#### ASSIGNMENT:
Of all the entries below, only the lines from the one with "ordered by: Camilla" up to and including the one with "total: 3508.15 -> 2506.71" are to be duplicated exactly.

#### DATA FOR REVIEW:
________________________________________
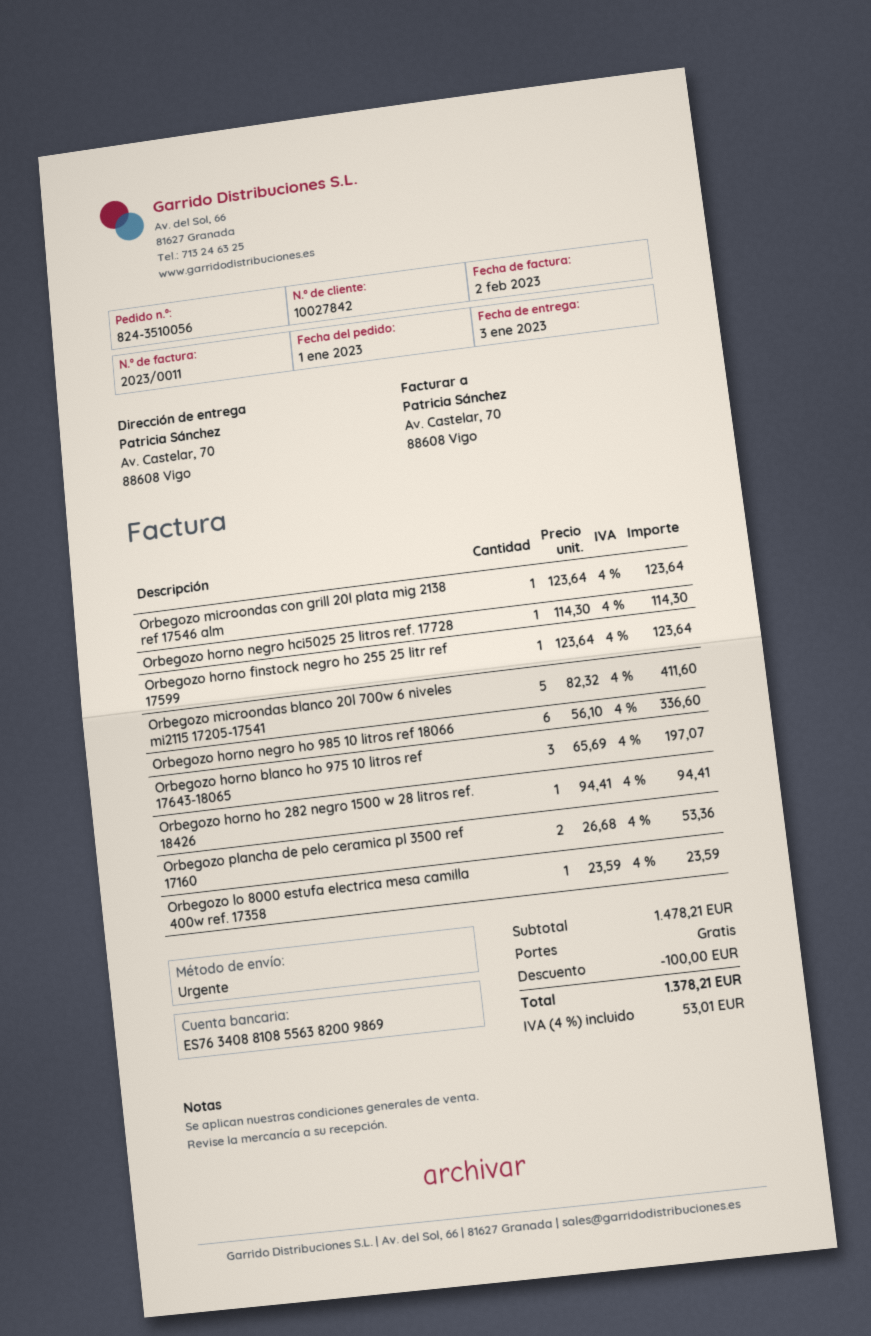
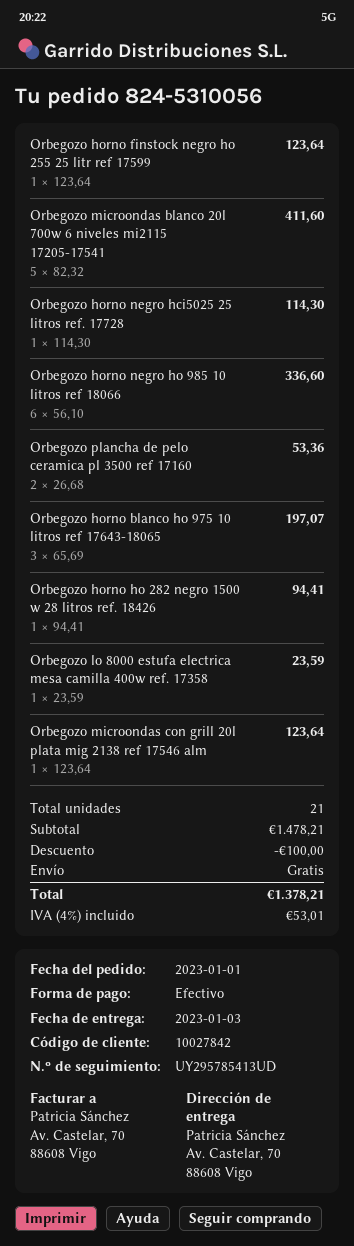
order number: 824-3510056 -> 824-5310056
________________________________________
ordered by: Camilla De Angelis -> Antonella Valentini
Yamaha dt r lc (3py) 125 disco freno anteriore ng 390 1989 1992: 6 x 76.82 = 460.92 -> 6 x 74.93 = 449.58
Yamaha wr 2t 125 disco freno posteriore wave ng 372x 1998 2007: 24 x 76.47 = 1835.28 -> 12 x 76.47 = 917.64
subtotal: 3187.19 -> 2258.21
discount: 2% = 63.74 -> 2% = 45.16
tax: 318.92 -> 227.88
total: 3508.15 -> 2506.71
________________________________________
#### SOLUTION:
ordered by: Camilla De Angelis -> Antonella Valentini
Yamaha dt r lc (3py) 125 disco freno anteriore ng 390 1989 1992: 6 x 76.82 = 460.92 -> 6 x 74.93 = 449.58
Yamaha wr 2t 125 disco freno posteriore wave ng 372x 1998 2007: 24 x 76.47 = 1835.28 -> 12 x 76.47 = 917.64
subtotal: 3187.19 -> 2258.21
discount: 2% = 63.74 -> 2% = 45.16
tax: 318.92 -> 227.88
total: 3508.15 -> 2506.71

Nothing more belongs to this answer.